[Dataset entries]
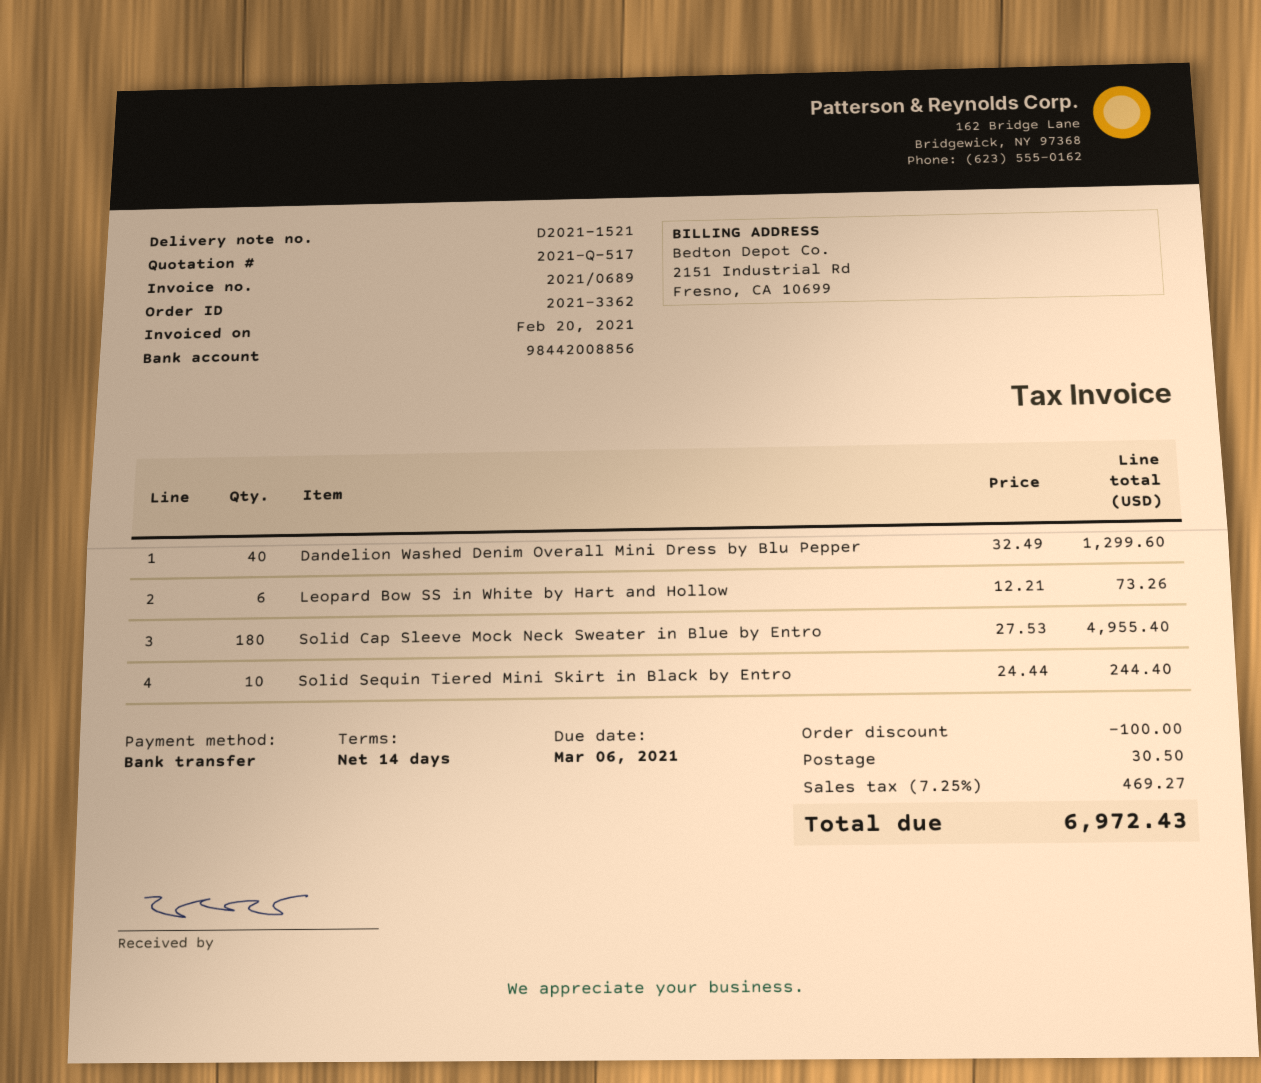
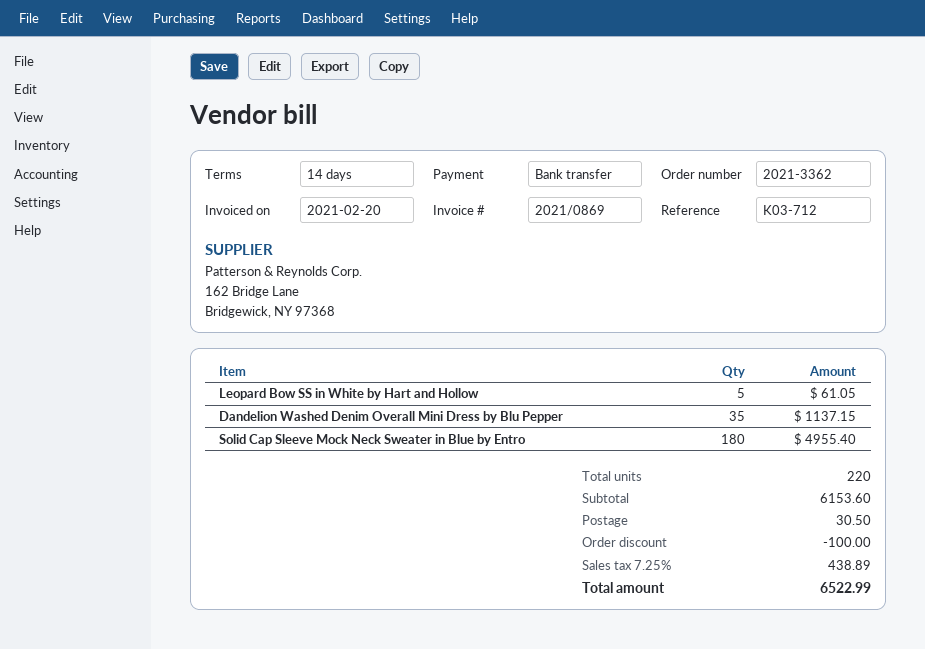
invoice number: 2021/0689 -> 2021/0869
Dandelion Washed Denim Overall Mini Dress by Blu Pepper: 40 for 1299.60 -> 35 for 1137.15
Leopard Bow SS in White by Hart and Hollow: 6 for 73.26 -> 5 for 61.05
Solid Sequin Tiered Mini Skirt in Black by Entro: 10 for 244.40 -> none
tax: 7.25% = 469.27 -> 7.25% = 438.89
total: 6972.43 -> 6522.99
* * *
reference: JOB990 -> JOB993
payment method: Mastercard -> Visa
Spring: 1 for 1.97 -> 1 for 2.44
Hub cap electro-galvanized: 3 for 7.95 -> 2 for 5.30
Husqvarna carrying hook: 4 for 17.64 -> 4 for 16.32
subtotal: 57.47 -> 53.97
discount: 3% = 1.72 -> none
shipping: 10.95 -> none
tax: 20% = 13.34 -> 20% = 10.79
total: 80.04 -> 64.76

About this task
Your answer should be the lines above, from the line containing "Husqvarna carrying hook: 4" up to and including the line containing "total: 80.04 -> 64.76", reproduced exactly and with nothing else.

Answer box
Husqvarna carrying hook: 4 for 17.64 -> 4 for 16.32
subtotal: 57.47 -> 53.97
discount: 3% = 1.72 -> none
shipping: 10.95 -> none
tax: 20% = 13.34 -> 20% = 10.79
total: 80.04 -> 64.76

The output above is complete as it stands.